Il conferimento in una società non costituisce mai negozio donativo
- 14/10/2025
- Posted by: nicolaforner
- Categoria: Conferimento, Operazioni straordinarie

Il conferimento in una società non costituisce mai negozio donativo che presuppone l’applicazione dell’imposta di donazione per effetto dell’effettivo arricchimento apportato dal socio conferente al socio che conferisce o apporta meno risorse. La conclusione a cui è giunta la Cassazione con sentenza n. 17991 del 02/07/2025 è di importanza tale in quanto, per la prima volta, viene enunciato il seguente principio di diritto: “(…)L’interpretazione dell’atto, soggetto ad imposta di donazione, in virtù del rinvio operato dal DLgs. 31 ottobre 1990, n. 346, art. 55, primo comma, e 60, va svolta ai sensi del DPR 26 aprile 1986, n. 131, art. 20, così che deve tenersi conto degli effetti giuridici dell’atto presentato per la registrazione e non anche della sostanza economica dell’operazione negoziale(…)”.
Il conferimento in una società non costituisce mai negozio donativo
Il contezioso avente ad oggetto un conferimento di azienda in srl può essere così schematizzato:
- Beta S.r.l. e Gamma S.r.l. apportano un’azienda (ma il discorso può riguardare qualsiasi assets) in Alfa Srl, a fronte della sottoscrizione di una delibera di aumento di capitale sociale;
- Delta Spa non apporta nulla e quindi non sottoscrive l’aumento di capitale sociale deliberato da Alfa S.r.l.;
- A fronte della delibera di aumento, si legge nella sentenza, veniva destinato parte del valore del conferimento effettuato da Beta Srl e Gamma Srl in apposita riserva da sovrapprezzo, ex. artt. 2431 e 2465 c.c.

L’agenzia contesta l’intera operazione di conferimento in quanto a seguito dell’operazione straordinaria si assiste ad un arricchimento del valore delle quote in favore di Delta Spa, per effetto della sproporzione tra le reciproche attribuzioni effettuate a seguito della delibera di aumento di capitale sociale. Nella sentenza si legge che parte del conferimento è stato attribuito a riserva sovrapprezzo di Alfa Srl e pertanto, secondo l’amministrazione finanziaria, il valore economico degli assets conferiti non hanno trovato espressione nel valore nominale delle quote attribuite a Beta e Gamma, determinando così un indiretto arricchimento per Delta Spa.

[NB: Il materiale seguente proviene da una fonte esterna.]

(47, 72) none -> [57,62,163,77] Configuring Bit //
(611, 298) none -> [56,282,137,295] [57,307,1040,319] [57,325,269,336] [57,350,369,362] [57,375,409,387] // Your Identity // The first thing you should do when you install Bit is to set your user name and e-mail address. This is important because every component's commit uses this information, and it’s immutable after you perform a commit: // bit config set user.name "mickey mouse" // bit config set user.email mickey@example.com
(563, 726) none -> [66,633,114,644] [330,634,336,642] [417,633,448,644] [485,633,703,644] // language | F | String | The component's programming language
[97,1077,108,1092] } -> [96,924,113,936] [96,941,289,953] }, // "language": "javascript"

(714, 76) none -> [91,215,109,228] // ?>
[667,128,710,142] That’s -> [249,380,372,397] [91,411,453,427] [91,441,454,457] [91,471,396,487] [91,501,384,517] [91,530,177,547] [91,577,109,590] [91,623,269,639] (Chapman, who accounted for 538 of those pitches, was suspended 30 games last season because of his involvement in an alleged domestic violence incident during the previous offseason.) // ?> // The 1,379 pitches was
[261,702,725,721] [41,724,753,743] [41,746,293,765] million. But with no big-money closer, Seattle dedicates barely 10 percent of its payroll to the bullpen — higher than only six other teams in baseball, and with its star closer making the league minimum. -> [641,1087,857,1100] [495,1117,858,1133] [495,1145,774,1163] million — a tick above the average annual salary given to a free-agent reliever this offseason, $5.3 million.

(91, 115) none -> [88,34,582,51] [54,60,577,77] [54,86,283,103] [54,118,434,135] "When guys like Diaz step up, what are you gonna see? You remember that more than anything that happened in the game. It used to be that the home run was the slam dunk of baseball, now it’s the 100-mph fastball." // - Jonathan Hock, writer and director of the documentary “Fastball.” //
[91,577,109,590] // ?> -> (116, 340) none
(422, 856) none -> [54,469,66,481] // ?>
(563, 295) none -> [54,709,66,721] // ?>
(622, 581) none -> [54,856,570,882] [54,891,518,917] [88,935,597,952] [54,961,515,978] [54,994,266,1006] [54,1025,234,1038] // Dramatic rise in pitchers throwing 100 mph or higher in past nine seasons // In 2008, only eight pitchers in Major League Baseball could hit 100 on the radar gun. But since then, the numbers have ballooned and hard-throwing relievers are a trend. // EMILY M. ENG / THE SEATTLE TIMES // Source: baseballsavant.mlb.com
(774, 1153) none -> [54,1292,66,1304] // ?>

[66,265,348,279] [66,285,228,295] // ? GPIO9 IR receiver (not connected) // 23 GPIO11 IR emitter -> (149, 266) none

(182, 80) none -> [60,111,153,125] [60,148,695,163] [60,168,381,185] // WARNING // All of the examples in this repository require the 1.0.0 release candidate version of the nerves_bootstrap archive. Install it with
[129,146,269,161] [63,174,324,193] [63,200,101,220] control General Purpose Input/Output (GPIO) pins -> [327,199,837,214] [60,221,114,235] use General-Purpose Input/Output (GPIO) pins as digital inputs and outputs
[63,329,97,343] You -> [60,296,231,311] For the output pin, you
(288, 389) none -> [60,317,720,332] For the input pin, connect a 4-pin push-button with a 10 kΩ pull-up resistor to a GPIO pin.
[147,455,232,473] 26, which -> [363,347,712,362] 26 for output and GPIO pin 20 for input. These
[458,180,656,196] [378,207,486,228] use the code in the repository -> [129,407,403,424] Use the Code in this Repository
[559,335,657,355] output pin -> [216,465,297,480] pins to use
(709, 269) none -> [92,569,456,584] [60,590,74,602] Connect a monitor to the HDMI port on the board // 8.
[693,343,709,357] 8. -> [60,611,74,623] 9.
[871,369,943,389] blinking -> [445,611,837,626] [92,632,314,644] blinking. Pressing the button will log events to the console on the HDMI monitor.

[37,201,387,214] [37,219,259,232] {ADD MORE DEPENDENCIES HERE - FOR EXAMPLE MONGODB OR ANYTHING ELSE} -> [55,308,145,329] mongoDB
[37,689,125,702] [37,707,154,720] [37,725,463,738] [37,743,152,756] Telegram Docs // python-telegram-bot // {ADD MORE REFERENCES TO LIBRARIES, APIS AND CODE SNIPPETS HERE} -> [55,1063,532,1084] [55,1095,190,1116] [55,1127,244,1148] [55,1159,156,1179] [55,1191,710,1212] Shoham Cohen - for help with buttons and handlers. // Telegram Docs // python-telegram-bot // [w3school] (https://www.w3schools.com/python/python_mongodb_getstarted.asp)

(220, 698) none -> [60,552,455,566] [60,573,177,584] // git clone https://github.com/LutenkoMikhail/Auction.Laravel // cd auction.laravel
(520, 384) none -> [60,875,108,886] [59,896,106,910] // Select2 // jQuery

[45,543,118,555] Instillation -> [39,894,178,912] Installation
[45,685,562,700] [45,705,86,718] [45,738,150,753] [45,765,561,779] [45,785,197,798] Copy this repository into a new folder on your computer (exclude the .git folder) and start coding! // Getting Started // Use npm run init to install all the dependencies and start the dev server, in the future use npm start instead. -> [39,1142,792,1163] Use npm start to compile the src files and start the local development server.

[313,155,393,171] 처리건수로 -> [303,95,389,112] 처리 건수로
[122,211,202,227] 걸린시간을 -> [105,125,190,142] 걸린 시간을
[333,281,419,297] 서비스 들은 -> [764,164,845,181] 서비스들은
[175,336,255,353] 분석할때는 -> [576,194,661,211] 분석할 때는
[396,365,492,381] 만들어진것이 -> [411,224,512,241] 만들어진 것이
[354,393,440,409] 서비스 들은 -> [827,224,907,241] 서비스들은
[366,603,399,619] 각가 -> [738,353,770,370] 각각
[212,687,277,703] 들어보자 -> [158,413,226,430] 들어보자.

In pratica secondo l’agenzia quello che è venuto a crearsi è un negozio misto cum donatione il cui effettivo beneficiario dell’intera operazione è Delta Spa in quanto non sottoscrivendo la delibera di aumento di capitale, e quindi non apportando alcunché, si è vista rimanere sostanzialmente inalterata la sua quota di partecipazione al capitale di Alfa srl (mantenendo la maggioranza di Alfa Srl).
Il conferimento in una società non costituisce mai negozio donativo: la sentenza di Cassazione
Dopo i due gradi di giudizio che hanno visto soccombente Delta Spa, la cassazione dà ragione al contribuente in quanto:
- E’ perfettamente lecita un operazione di conferimento di capitale con destinazione di parte del valore del capitale conferito a riserva sovrapprezzo;
- Anche qualora fosse ammesso la natura non proporzionale tra valore economico del bene conferito (azienda) e valore economico del bene attribuito al conferente (quote) il beneficiario dell’atto donativo oggetto di contestazione non sarebbe il socio non sottoscrittore (Delta Spa) bensì la società conferitaria Alfa Srl.
Conclusioni
Nelle conclusioni della sentenza la Cassazione stabilisce il principio di diritto per cui all’istituto dell’imposta di donazione si deve applicare l’art. 20 del Dpr 131/86 in materia di imposta di registro, visto il richiamo operato dagli artt. 55, primo comma e 60 DLgs 346/90 all’art 20 del Dpr 131/1986. Anche in materia di imposta di donazione l’imposta deve essere applicata in relazione alla natura intrinseca dell’atto portato a registrazione e senza pertanto assumere a fondamento della riqualificazione dello stesso elementi extratestuali o desumibili da atti collegati. Pertanto, essendo l’atto portato alla registrazione qualificato come delibera di aumento di capitale, l’agenzia, applicando alla fattispecie contestata il principio previsto per l’imposta di registro, avrebbe dovuto evitare di (ri)qualificare l’intera operazione come una donazione in favore del terzo soggetto Delta Spa.